The link was shared between Reddit users and exploited a hole in the SQL database backend used by the site. The attack caused the system to slow to a crawl by putting the database into benchmark mode, generating thousands of pointless MD5 checksums and wasting scads of CPU time.
It seems that at least one Reddit user wasn't satisfied with attempting a denial-of-service type attack on the website of the enemy of music lovers everywhere though, and upped the ante by modifying the SQL injection code to drop the tables containing the website content.
At least, that's what
seems to have happened.
The RIAA is keeping tight-lipped about the whole affair, but we do know that the content was completely missing for a large portion of the weekend, as confirmed in the screenshot included with this article. Without any statement available from the RIAA it's impossible to know if the content was removed maliciously by an unknown troublemaker or if it was simply part of the clean-up prompted by discovery of the suddenly process-intensive database server.

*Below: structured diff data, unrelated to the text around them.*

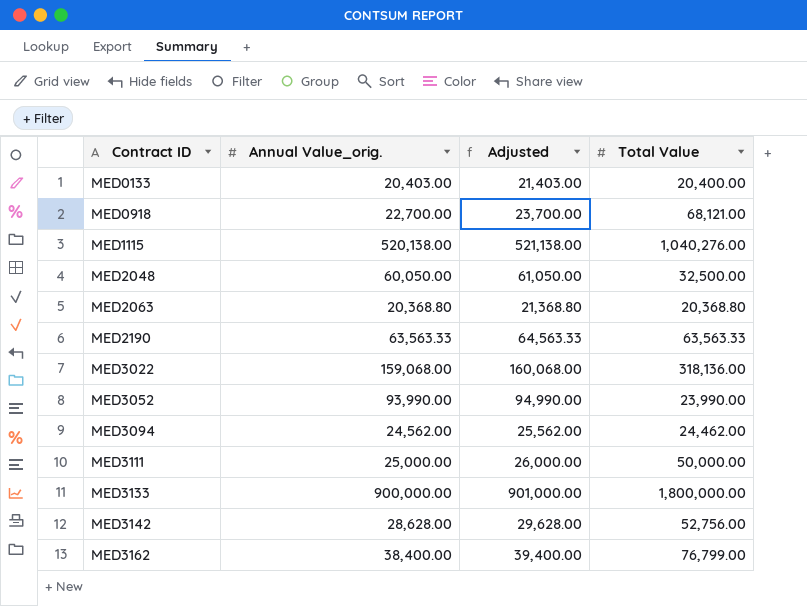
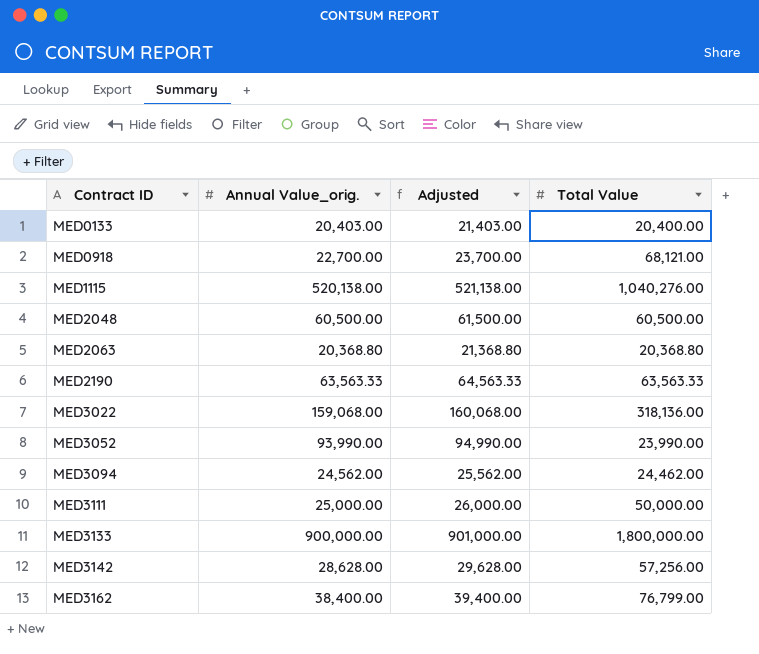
MED2048 | Annual Value_orig.: 60,050.00 -> 60,500.00
MED2048 | Adjusted: 61,050.00 -> 61,500.00
MED2048 | Total Value: 32,500.00 -> 60,500.00
MED3142 | Total Value: 52,756.00 -> 57,256.00

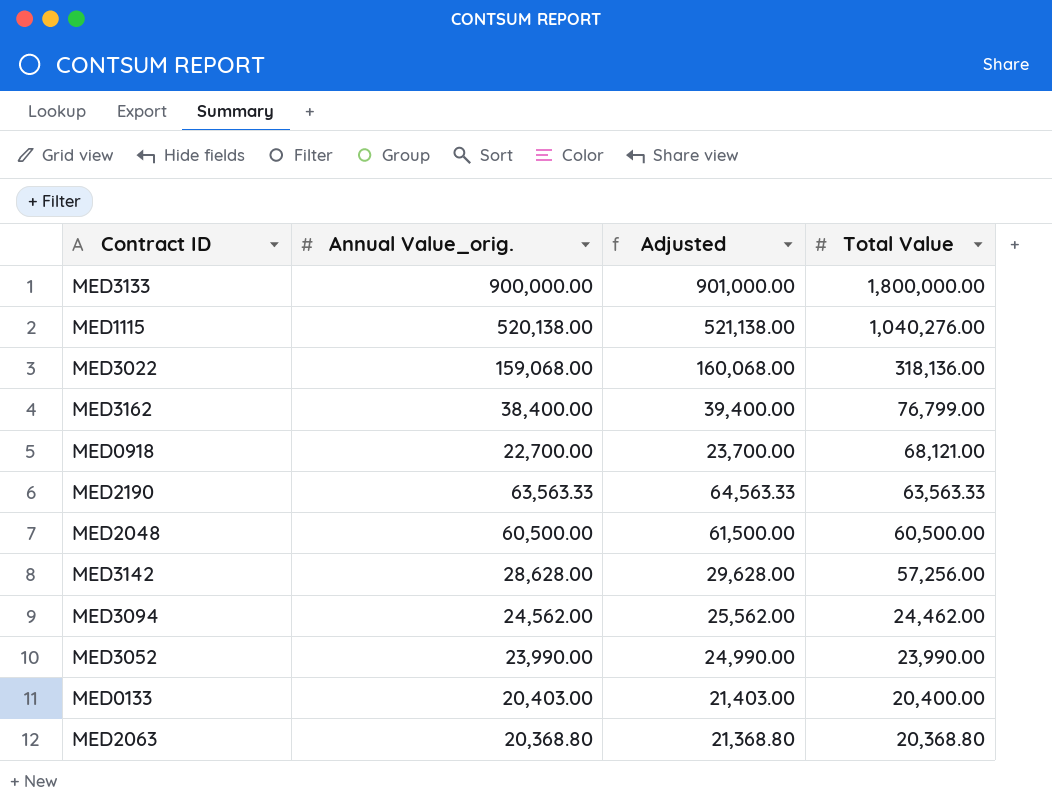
row order: Contract ID ascending -> Total Value descending
row MED3111: 25,000.00 | 26,000.00 | 50,000.00 -> none
MED3052 | Annual Value_orig.: 93,990.00 -> 23,990.00
MED3052 | Adjusted: 94,990.00 -> 24,990.00

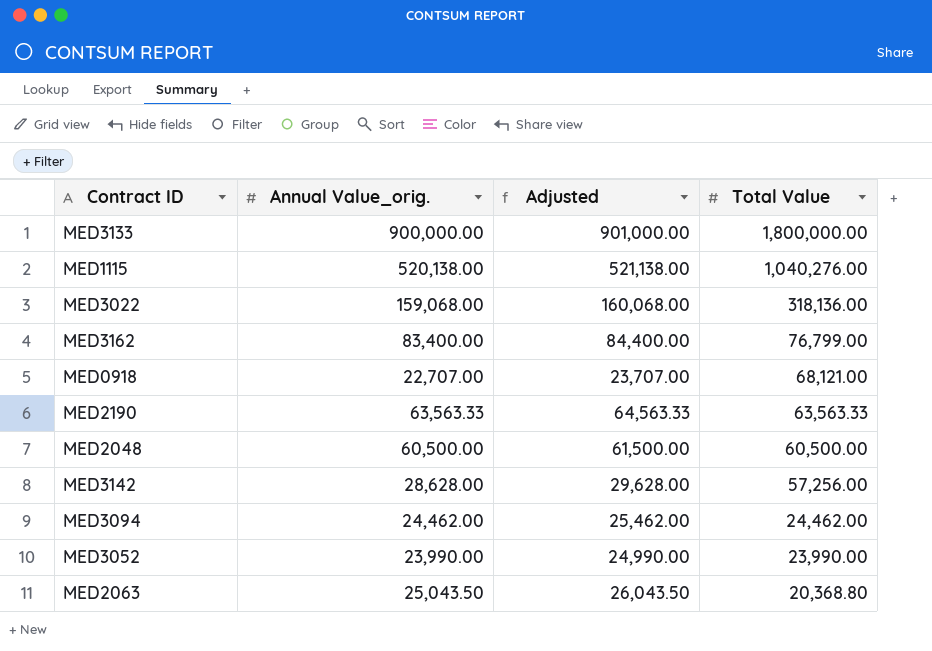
row MED0133: 20,403.00 | 21,403.00 | 20,400.00 -> none
MED3162 | Annual Value_orig.: 38,400.00 -> 83,400.00
MED3162 | Adjusted: 39,400.00 -> 84,400.00
MED0918 | Annual Value_orig.: 22,700.00 -> 22,707.00
MED0918 | Adjusted: 23,700.00 -> 23,707.00
MED3094 | Annual Value_orig.: 24,562.00 -> 24,462.00
MED3094 | Adjusted: 25,562.00 -> 25,462.00
MED2063 | Annual Value_orig.: 20,368.80 -> 25,043.50
MED2063 | Adjusted: 21,368.80 -> 26,043.50

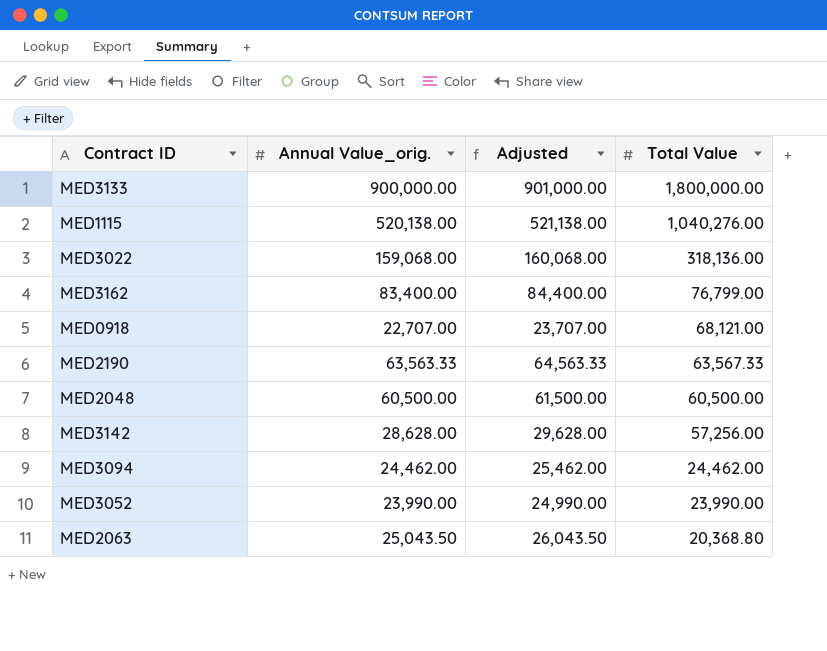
MED2190 | Total Value: 63,563.33 -> 63,567.33

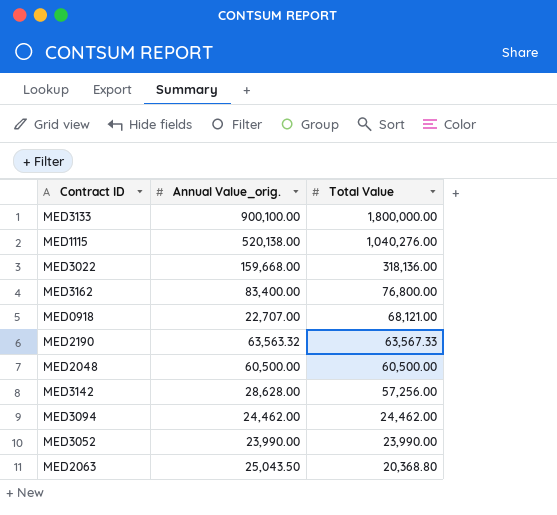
column Adjusted | formula: [Annual Value_orig.] + 1000 -> none
MED3133 | Annual Value_orig.: 900,000.00 -> 900,100.00
MED3022 | Annual Value_orig.: 159,068.00 -> 159,668.00
MED3162 | Total Value: 76,799.00 -> 76,800.00
MED2190 | Annual Value_orig.: 63,563.33 -> 63,563.32

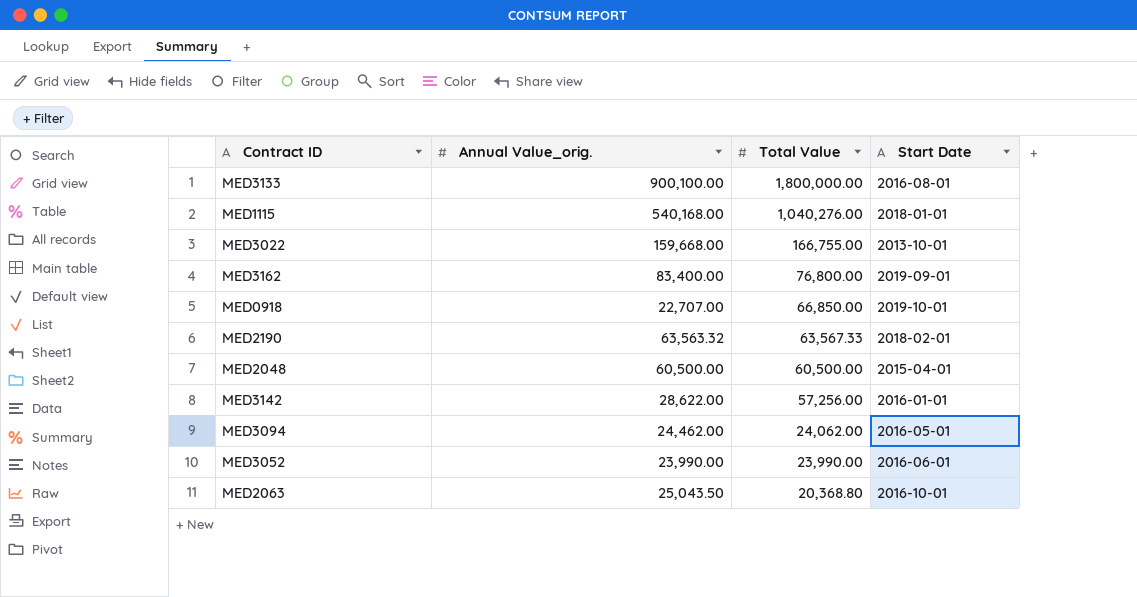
column Start Date | position: none -> 4
MED1115 | Annual Value_orig.: 520,138.00 -> 540,168.00
MED3022 | Total Value: 318,136.00 -> 166,755.00
MED0918 | Total Value: 68,121.00 -> 66,850.00
MED3142 | Annual Value_orig.: 28,628.00 -> 28,622.00
MED3094 | Total Value: 24,462.00 -> 24,062.00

Whatever the reason, the RIAA certainly has egg on its face right now. Although the site is now fixed – and the hole plugged – there are plenty of screenshots out there demonstrating that the group lobbying for ever-tighter controls on digital music distribution is seemingly incapable of securing their own servers.
That said, I hope the perpetrators are suitably ashamed. Speaking as a sysadmin myself, I wish a lifetime of Windows ME installs on anyone responsible for waking me up at o-dark-hundred because one of the servers I'm responsible for has gone non-linear. No matter what your opinion of an organisation, malicious attacks are never acceptable.
A bad joke turned ugly, or do you think the RIAA had it coming? Share your thoughts over in
the forums.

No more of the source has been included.